__Provided material__
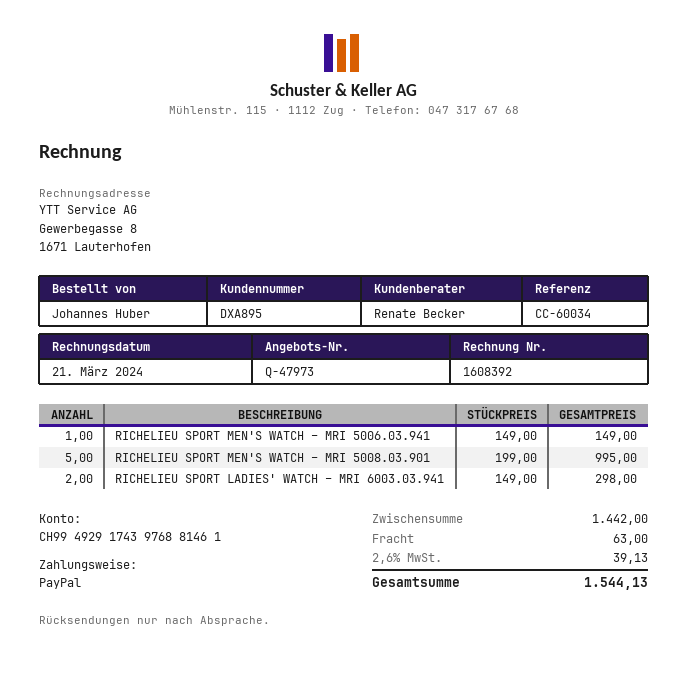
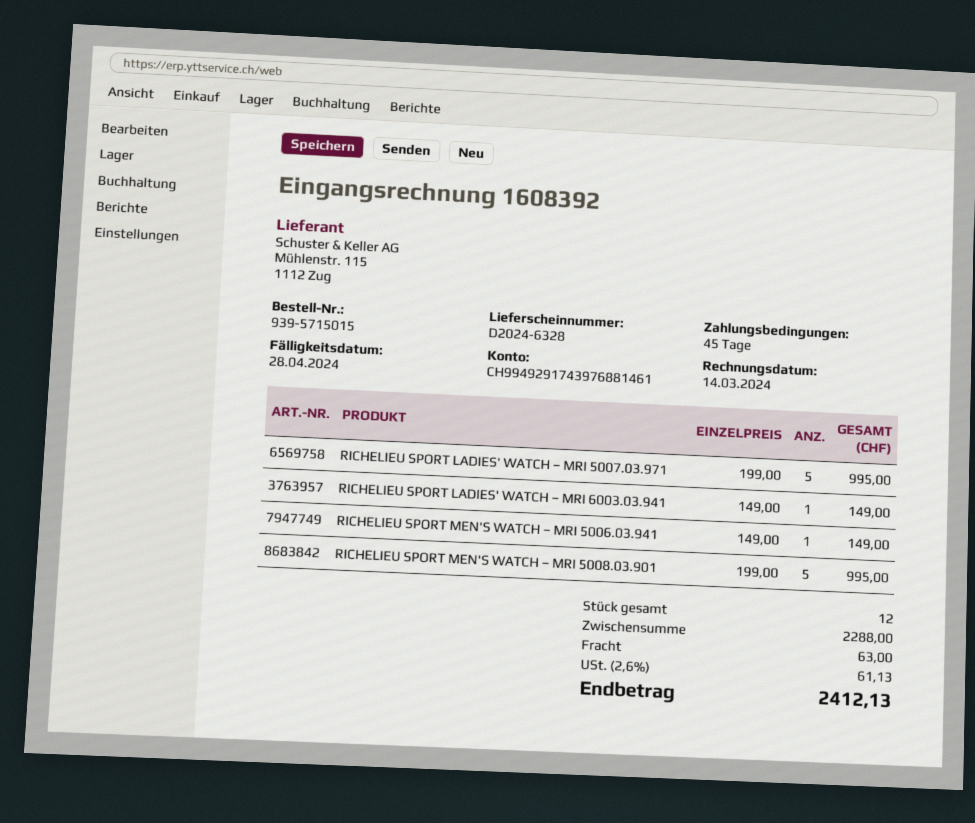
invoice date: 2024-03-21 -> 2024-03-14
RICHELIEU SPORT LADIES' WATCH – MRI 6003.03.941: 2 x 149.00 = 298.00 -> 1 x 149.00 = 149.00
RICHELIEU SPORT LADIES' WATCH – MRI 5007.03.971: none -> 5 x 199.00 = 995.00
subtotal: 1442.00 -> 2288.00
tax: 2.6% = 39.13 -> 2.6% = 61.13
total: 1544.13 -> 2412.13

__What this task involves__
Once the line with "subtotal: 1442.00 -> 2288.00" is located in the data above, repeat it and every later line through the end, exactly.

__Response box__
subtotal: 1442.00 -> 2288.00
tax: 2.6% = 39.13 -> 2.6% = 61.13
total: 1544.13 -> 2412.13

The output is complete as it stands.